Metrics Monitoring and Alerting System
This chapter focuses on designing a highly scalable metrics monitoring and alerting system, which is critical for ensuring high availability and reliability.
Step 1 - Understand the Problem and Establish Design Scope
A metrics monitoring system can mean a lot of different things - eg you don’t want to design a logs aggregation system, when the interviewer is interested in infra metrics only.

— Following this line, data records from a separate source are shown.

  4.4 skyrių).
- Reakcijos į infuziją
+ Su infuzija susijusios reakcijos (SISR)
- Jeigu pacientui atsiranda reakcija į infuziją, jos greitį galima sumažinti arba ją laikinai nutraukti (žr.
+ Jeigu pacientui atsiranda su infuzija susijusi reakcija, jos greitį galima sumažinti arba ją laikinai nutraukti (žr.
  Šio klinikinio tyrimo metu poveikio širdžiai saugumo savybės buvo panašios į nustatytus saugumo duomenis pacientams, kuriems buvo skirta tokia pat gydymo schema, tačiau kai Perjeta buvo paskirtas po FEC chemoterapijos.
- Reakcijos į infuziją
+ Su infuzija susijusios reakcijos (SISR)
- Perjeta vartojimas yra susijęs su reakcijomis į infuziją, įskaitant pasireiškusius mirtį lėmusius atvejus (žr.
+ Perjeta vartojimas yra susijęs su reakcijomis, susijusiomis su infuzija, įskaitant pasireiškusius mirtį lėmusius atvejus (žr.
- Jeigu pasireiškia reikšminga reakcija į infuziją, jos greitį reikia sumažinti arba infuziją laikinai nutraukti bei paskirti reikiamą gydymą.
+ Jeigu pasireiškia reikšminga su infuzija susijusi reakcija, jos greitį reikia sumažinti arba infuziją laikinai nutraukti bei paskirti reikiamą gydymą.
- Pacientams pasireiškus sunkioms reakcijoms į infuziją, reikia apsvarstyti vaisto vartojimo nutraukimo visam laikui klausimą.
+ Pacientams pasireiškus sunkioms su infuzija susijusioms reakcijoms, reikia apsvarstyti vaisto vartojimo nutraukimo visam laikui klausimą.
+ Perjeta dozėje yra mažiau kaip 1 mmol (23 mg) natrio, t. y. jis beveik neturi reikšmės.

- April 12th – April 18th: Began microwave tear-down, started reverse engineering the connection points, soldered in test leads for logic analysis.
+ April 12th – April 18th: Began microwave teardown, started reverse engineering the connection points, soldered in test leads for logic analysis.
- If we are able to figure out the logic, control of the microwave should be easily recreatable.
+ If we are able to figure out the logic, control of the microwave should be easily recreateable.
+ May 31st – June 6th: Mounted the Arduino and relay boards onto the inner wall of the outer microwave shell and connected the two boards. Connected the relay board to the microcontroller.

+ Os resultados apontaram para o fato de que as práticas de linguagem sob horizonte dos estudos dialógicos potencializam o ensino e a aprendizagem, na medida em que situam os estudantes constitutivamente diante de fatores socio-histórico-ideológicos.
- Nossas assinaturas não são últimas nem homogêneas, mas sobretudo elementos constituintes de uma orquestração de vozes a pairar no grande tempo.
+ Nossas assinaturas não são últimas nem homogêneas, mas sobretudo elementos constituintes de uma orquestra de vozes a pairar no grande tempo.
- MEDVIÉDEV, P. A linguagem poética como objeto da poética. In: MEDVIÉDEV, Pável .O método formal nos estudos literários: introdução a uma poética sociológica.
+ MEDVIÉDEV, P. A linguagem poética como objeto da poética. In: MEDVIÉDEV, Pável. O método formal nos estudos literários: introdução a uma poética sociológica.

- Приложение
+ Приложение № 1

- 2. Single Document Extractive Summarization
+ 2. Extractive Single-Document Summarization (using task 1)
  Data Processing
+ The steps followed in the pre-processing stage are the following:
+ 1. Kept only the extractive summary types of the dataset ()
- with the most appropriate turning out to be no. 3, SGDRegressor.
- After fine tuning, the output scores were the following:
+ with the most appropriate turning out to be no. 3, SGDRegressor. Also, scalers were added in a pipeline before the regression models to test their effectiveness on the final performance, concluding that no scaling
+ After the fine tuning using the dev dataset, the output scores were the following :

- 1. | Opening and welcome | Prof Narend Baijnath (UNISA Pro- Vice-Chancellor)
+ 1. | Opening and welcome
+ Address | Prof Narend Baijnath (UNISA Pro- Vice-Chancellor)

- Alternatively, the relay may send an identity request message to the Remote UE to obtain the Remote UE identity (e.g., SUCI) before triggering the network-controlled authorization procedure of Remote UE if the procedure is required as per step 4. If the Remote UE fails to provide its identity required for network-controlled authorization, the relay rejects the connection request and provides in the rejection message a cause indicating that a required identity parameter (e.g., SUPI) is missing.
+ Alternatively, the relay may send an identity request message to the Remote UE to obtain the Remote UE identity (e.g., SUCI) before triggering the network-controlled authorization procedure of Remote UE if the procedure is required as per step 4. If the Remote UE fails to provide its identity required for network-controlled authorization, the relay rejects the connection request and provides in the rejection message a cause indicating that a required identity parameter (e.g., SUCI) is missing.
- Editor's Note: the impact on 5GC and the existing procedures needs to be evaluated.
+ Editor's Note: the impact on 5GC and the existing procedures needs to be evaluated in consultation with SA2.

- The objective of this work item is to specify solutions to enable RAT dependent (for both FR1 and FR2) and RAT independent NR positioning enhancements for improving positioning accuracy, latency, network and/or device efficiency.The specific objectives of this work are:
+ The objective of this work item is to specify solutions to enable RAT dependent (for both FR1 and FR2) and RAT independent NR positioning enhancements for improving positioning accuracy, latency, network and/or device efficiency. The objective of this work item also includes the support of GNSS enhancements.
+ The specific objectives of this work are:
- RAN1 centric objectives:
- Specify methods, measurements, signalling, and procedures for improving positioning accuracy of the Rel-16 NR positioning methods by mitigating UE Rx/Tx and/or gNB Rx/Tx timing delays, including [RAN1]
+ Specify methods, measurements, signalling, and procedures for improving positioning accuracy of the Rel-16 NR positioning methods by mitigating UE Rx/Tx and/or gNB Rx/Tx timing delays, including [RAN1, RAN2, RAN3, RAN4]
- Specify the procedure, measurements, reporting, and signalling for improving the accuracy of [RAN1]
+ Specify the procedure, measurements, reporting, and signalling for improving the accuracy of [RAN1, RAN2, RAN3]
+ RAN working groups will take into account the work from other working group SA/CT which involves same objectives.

Let’s try to understand the problem first:
- C: Who are we building the system for? An in-house monitoring system for a big tech company or a SaaS like DataDog?
- I: We are building for internal use only.
- C: Which metrics do we want to collect?
- I: Operational system metrics - CPU load, Memory, Data disk space. But also high-level metrics like requests per second. Business metrics are not in scope.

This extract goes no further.